Thermal equilibrium implies equal temperatures: temperature can be defined as the inverse of a derivative of the entropy in respect to the internal energy: $$\frac{1}{T}=\left(\frac{\partial S}{\partial E}\right)_{V,N},$$ where $$S$$ and $$E$$ are both functions of state. It can then be shown for two bodies that initially have temperatures $$T_1, T_2$$ and can exchange heat, that the overall entropy increase will be: $$\Delta S=-\left(\frac{dS}{dE}\right)_1\Delta E+ \left(\frac{dS}{dE}\right)_2\Delta E = \left(\frac{1}{T_2}-\frac{1}{T_1}\right)\Delta E.$$ That is, if $$T_1>T_2$$, the heat will flow from the first body to the second, so that the overall entropy increases (here $$\Delta E = \Delta E_2 =-\Delta E_1=0$$).

Thus, in tehrmodynamic equilibrium the net heat flow is zero and the temperatures are equal.

However, heat exchange is not the only means by which two systems can come to thermal equilibrium - the internal energy can be changed by performing work (i.e., by macroscopic energy transfer, whereas heat is microscopic energy transfer) as well as by particle exchange. The full thermodynamic equilibrium thus also requires additional conditions on pressures, chemical potentials, etc.

They both stay at the same temperature and the heat does not flow. Heat always flows from higher to lower temperature, and if the temperatures are equal then the heat does not flow.

This fact is used in modern air-conditioning systems. They use only 1 kW electrical power to produce 3-4 kW thermal power. This seemingly violates laws of physics! The trick is that outside air, no matter how cold, has some thermal energy in it. If you increase air pressure by some factor, the thermodynamic temperature (Kelvin) also increases by the same factor. The heat from the compressed air will now flow to the surroundings at lower temperature. Please note that this is simplified description of how such systems actually work.

The situation is the same with electrical circuits. Imagine a capacitor where capacitance equals thermal capacity and voltage equals temperature. Current flows from higher potential to lower potential. If you connect two capacitors together, and if they were initially at the same voltage, the current will not flow regardless to the fact that one capacitor might have stored more energy.

Now the question is, does heat transfer to the block of Tin? Because there is less heat energy on that block? Or does both stay the same because both have the same temperature?
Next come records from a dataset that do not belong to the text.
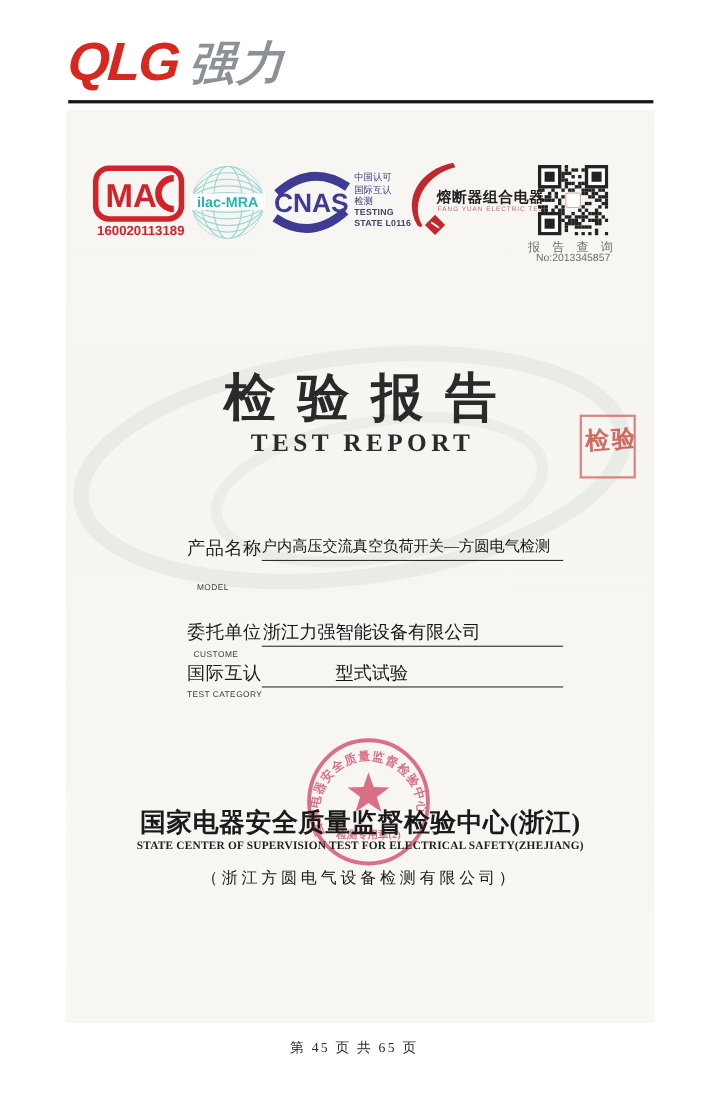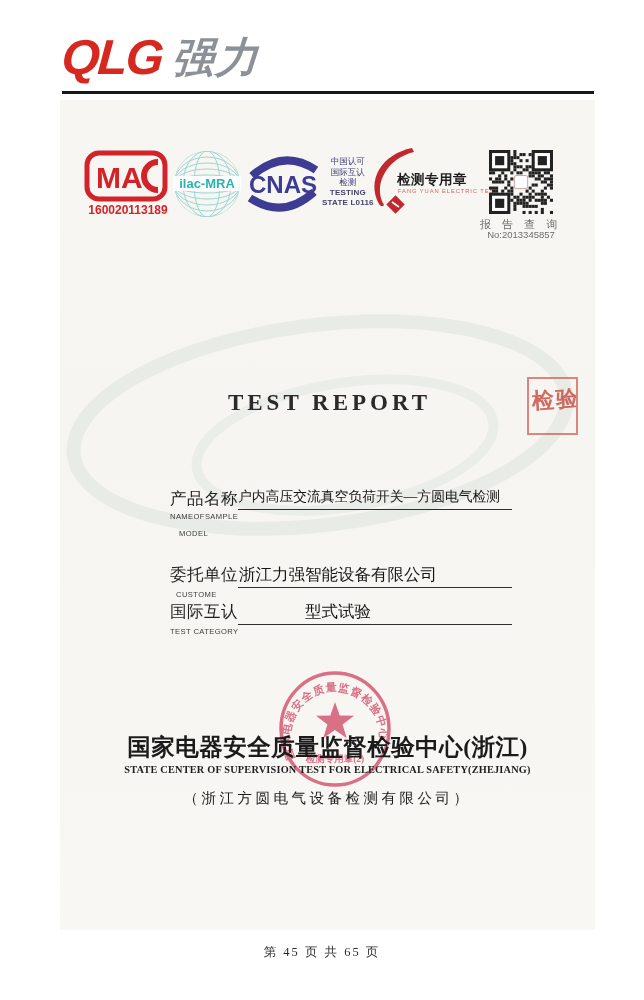--- a/index.html
+++ b/index.html
@@ -19,7 +19,7 @@
   .cma-num{position:absolute;left:80px;top:203px;width:96px;text-align:center;
            font-family:"Liberation Sans",sans-serif;font-weight:bold;font-size:12px;color:#d2232a;}
   .cnas-txt{position:absolute;left:322px;top:156px;font-family:"Liberation Sans",sans-serif;
-            font-size:8.5px;line-height:10.5px;color:#3d3b7a;text-align:center;}
+            font-size:8.5px;line-height:10.5px;color:#3d3b7a;}
   .cnas-txt .en{font-weight:bold;color:#44446a;font-size:8px;letter-spacing:.2px;}
   .fy-name{position:absolute;left:397px;top:171px;font-size:13.5px;font-weight:bold;color:#1e1e1e;
            letter-spacing:.5px;font-family:"Liberation Serif",serif;}

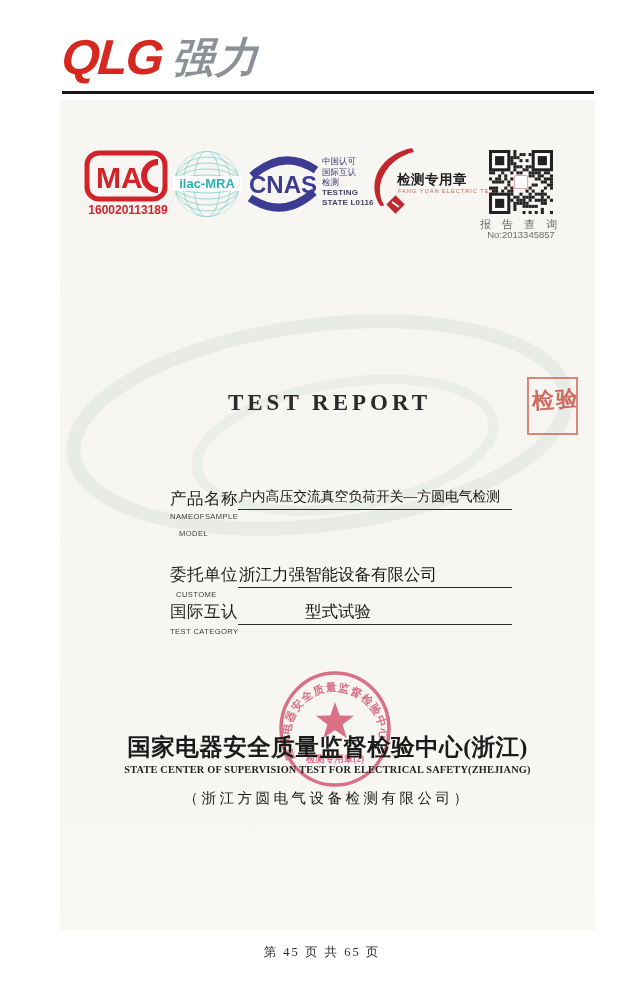--- a/index.html
+++ b/index.html
@@ -126,7 +126,7 @@
     <rect x="23" y="52" width="13" height="13" transform="rotate(45 29.5 58.5)" fill="#c2272d"></rect>
     <path d="M26,56 L33,61" stroke="#ffffff" stroke-width="1.6"></path>
   </svg>
-  <div class="fy-name">检测专用章</div>
+  <div class="fy-name">熔断器组合电器</div>
   <div class="fy-sub">FANG YUAN ELECTRIC TEST</div>
 
   <div class="qr" id="qrbox"><svg width="64" height="64" viewBox="0 0 63 63">

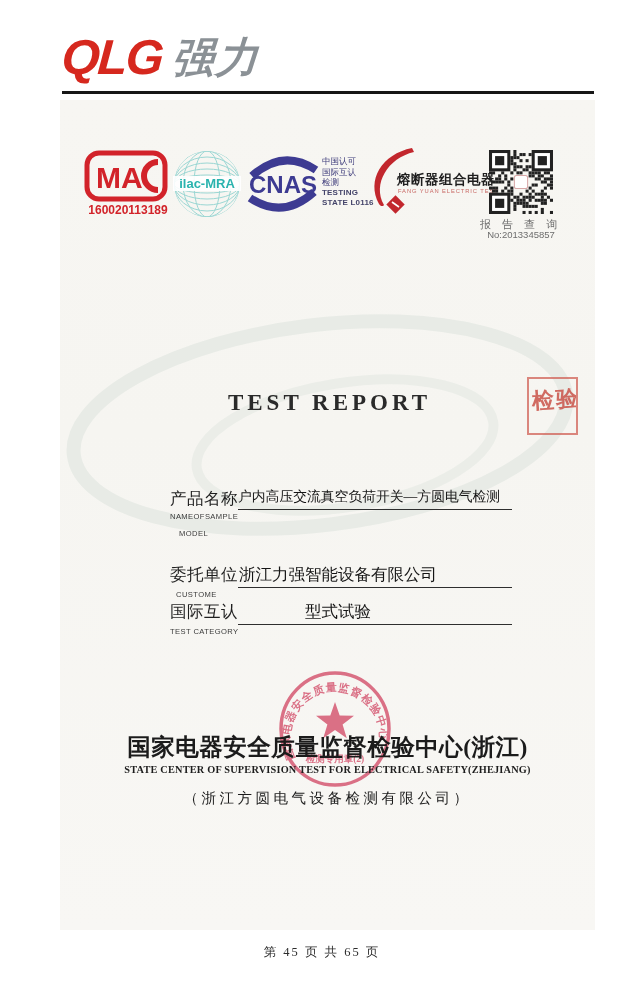--- a/index.html
+++ b/index.html
@@ -268,6 +268,7 @@
   <div class="qr-cap">报 告 查 询</div>
   <div class="qr-no">No:2013345857</div>
 
+  <div class="title-cn">检验报告</div>
   <div class="title-en">TEST REPORT</div>
   <div class="title-seal">
     <span>检验报</span>

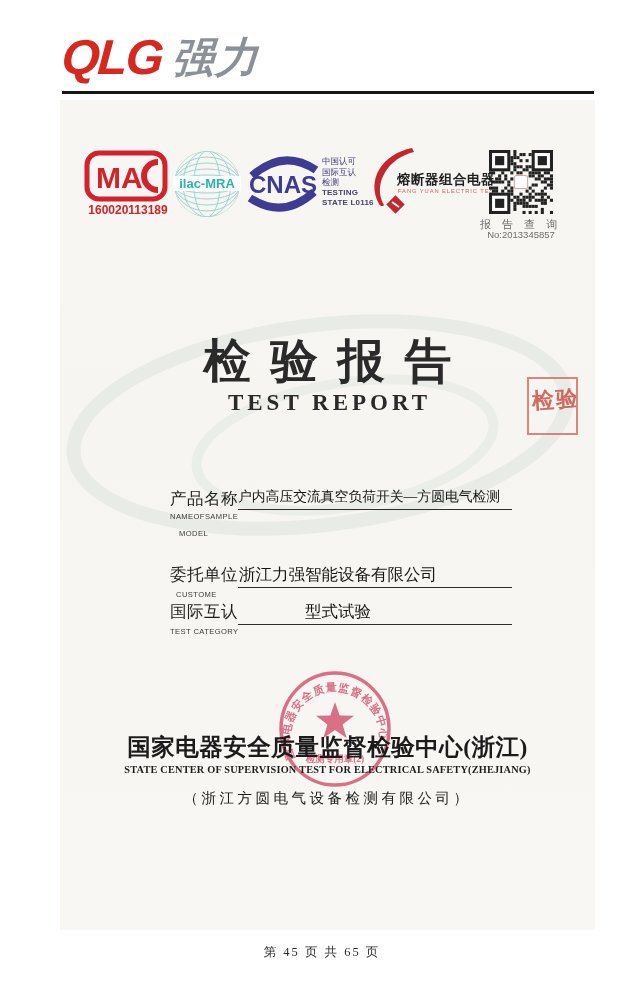--- a/index.html
+++ b/index.html
@@ -280,7 +280,6 @@
         <span class="flabel">产品名称</span>
         <span class="fval left">户内高压交流真空负荷开关—方圆电气检测</span>
       </div>
-      <div class="fsub">NAMEOFSAMPLE</div>
     </div>
     <div class="frow" style="top:39px">
       <div class="fsub" style="padding-left:9px">MODEL</div>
There is no heat transfer and the temperature of both blocks stays the same. The reason there is no heat transfer is because heat is energy transfer due solely to temperature difference. If there is no temperature difference, there can be no transfer of energy in the form of heat.

It is important not to think of the thermal energy contained in blocks as being heat, even though the term heat capacity is used. The thermal energy contained in both blocks is properly called internal energy and is generally some combination of kinetic energy (due to molecular motion) and potential energy (due to intermolecular forces).

The fact that the internal energy of the magnesium block is greater than the internal energy of the tin block does has nothing to do with the potential for heat transfer, which requires a temperature difference. It does tell us how much heat can transfer, for a given temperature difference.

Hope this helps.

Thermal equilibrium is on the basis of temperature, not total stored energy (whether thermal or otherwise).